A scalable vacuum-assisted method for production of aerogel blankets for thermal insulation

Abstract

This study presents a novel proof-of-concept method for synthesizing aerogel on ceramic insulation blankets using a vacuum infusion sol-gel process with subsequent drying at ambient pressure, enhancing adhesion and durability and enabling coating on complex geometries. Scanning electron microscopy (SEM) analysis revealed a porous microstructure in the ceramic blankets, while the polymethylsilsesquioxane (PMSQ) aerogel exhibited a well-defined and interconnected network. Fourier transform infrared (FTIR) spectroscopy and solid-state nuclear magnetic resonance (NMR) analyses confirmed the presence of silica and carbon, respectively. Among the various compositions, the 10 wt.% PMSQ aerogel blanket establishes highly effective thermal stability in thermogravimetric analysis (TGA) results.

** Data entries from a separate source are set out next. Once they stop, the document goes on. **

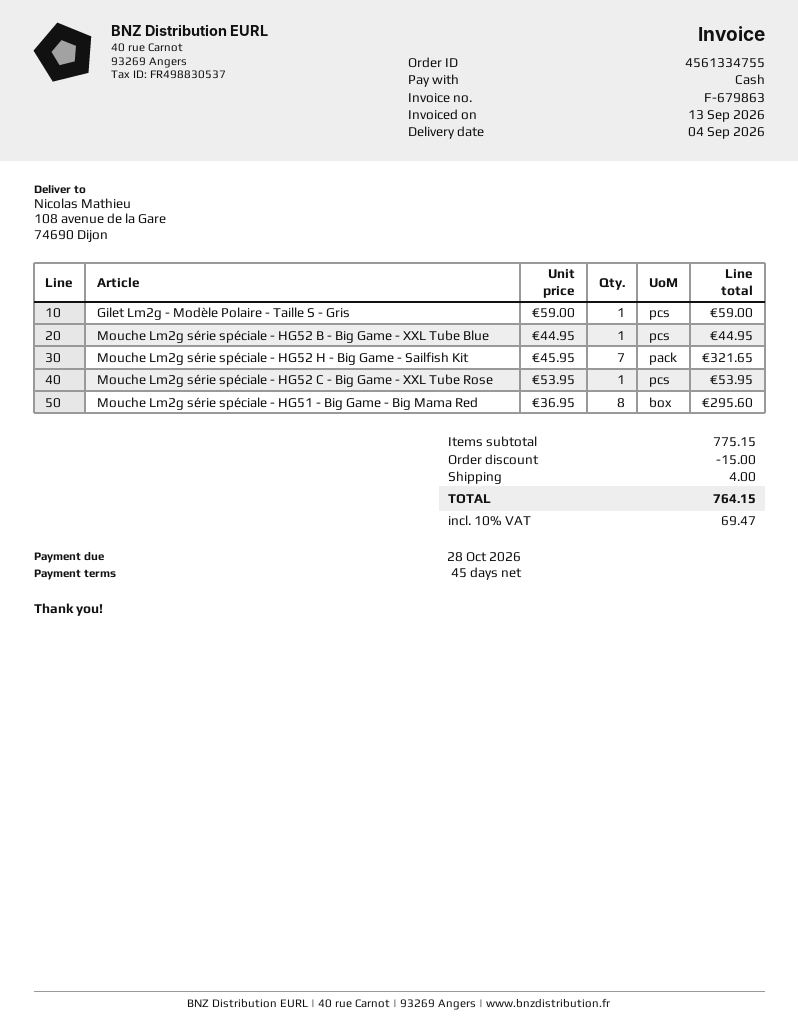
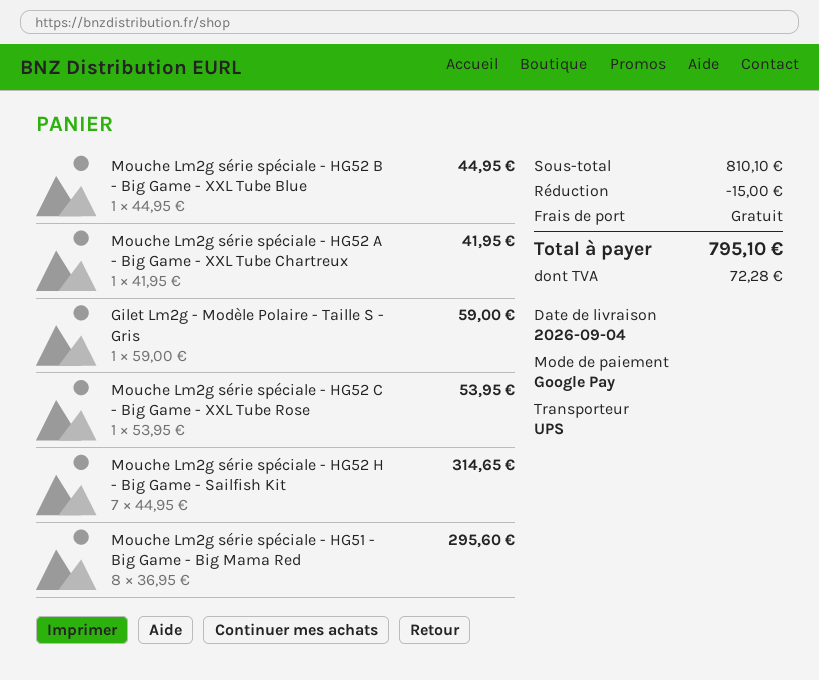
payment method: cash -> Google Pay
Mouche Lm2g série spéciale - HG52 H - Big Game - Sailfish Kit: 7 x 45.95 = 321.65 -> 7 x 44.95 = 314.65
Mouche Lm2g série spéciale - HG52 A - Big Game - XXL Tube Chartreux: none -> 1 x 41.95 = 41.95
subtotal: 775.15 -> 810.10
shipping: 4.00 -> 0.00
tax: 69.47 -> 72.28
total: 764.15 -> 795.10

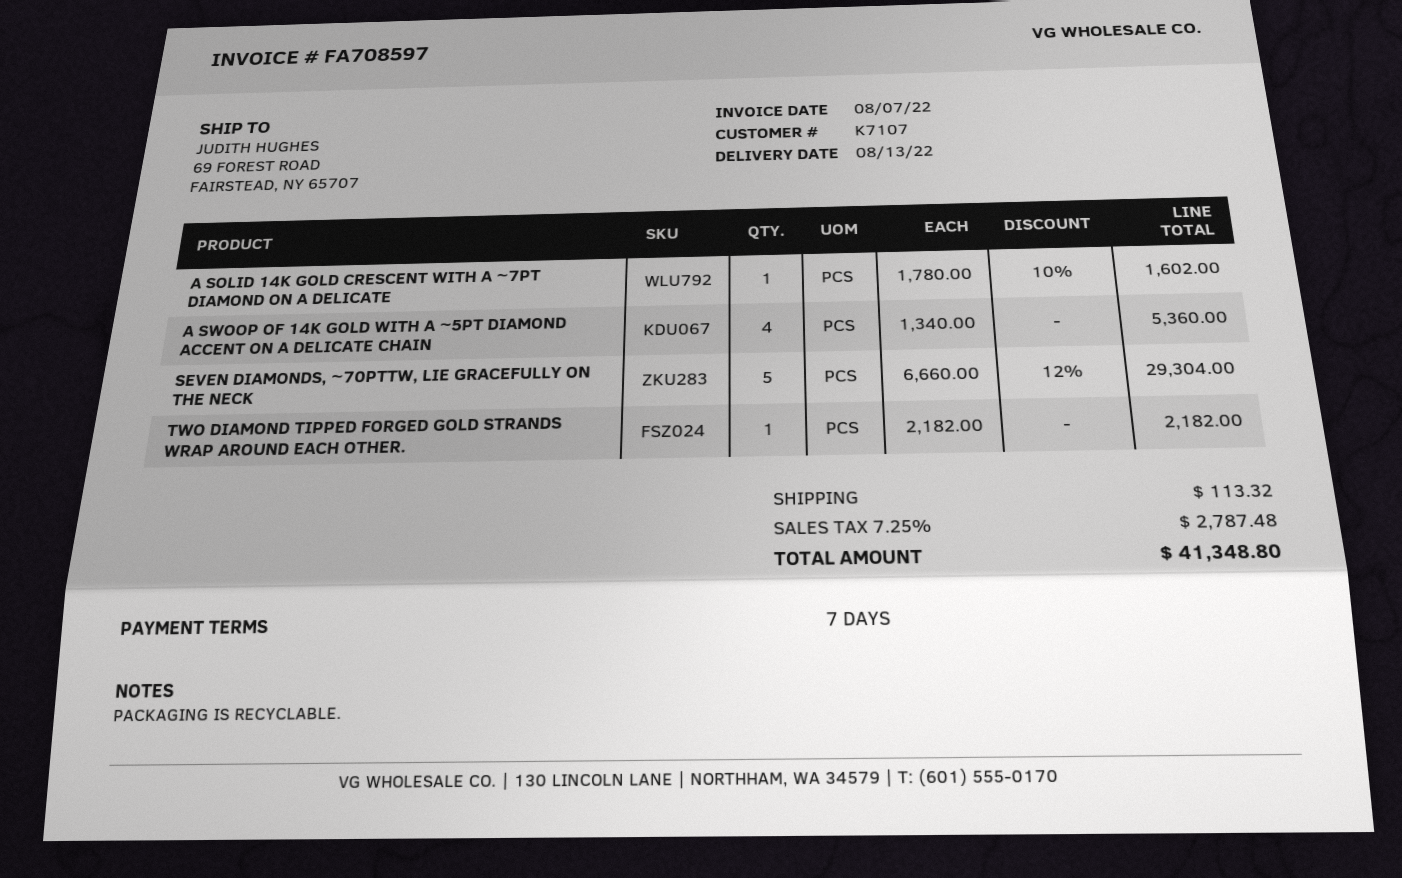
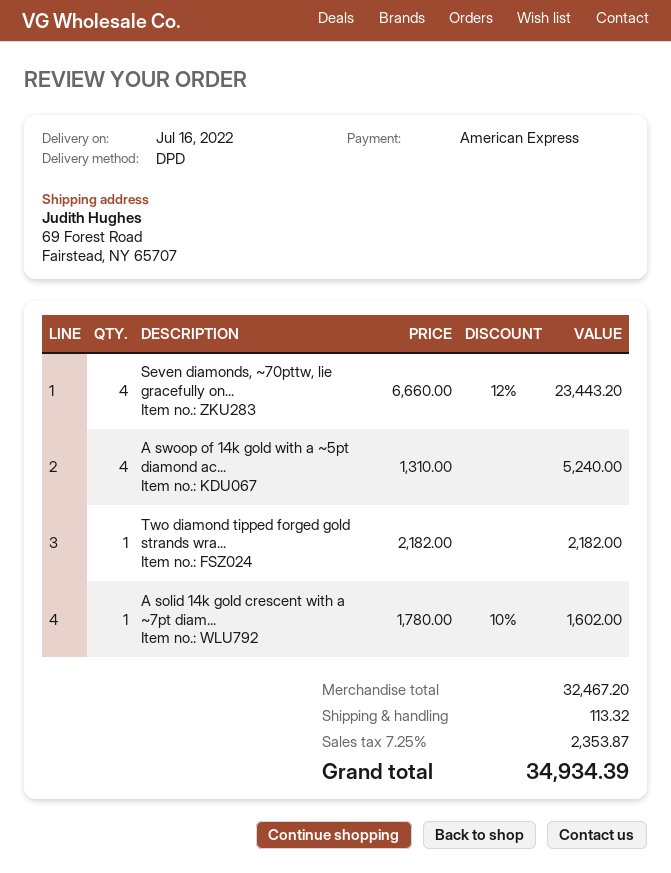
delivery date: 2022-08-13 -> 2022-07-16
A SWOOP OF 14K GOLD WITH A ~5PT DIAMOND ACCENT ON A DELICATE CHAIN: 4 x 1340.00 = 5360.00 -> 4 x 1310.00 = 5240.00
SEVEN DIAMONDS, ~70PTTW, LIE GRACEFULLY ON THE NECK: 5 x 6660.00 - 12% = 29304.00 -> 4 x 6660.00 - 12% = 23443.20
tax: 7.25% = 2787.48 -> 7.25% = 2353.87
total: 41348.80 -> 34934.39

Pristine ceramic and aerogel blankets were subjected to a 1300 degrees C butane flame for high-temperature stability tests that indicated the 10% PMSQ aerogel composite blanket presented better insulation properties and back surface temperature of approximately 170 degrees C, the lowest among the other surface back temperatures of the other samples. Water contact angle measurements confirmed the hydrophobic properties and surface free energy (SFE) of PMSQ aerogel ceramic blankets. Optimizing surface-free energy and surface tension is crucial for enhancing these materials' hydrophobicity, thermal insulation, and structural integrity. The surface energy ranged from 11.19 to 0.96 mJ/m2, while the surface tension ranged from 48.47 to 64.97 mN/m for 10%-30% PMSQ aerogel ceramic blankets.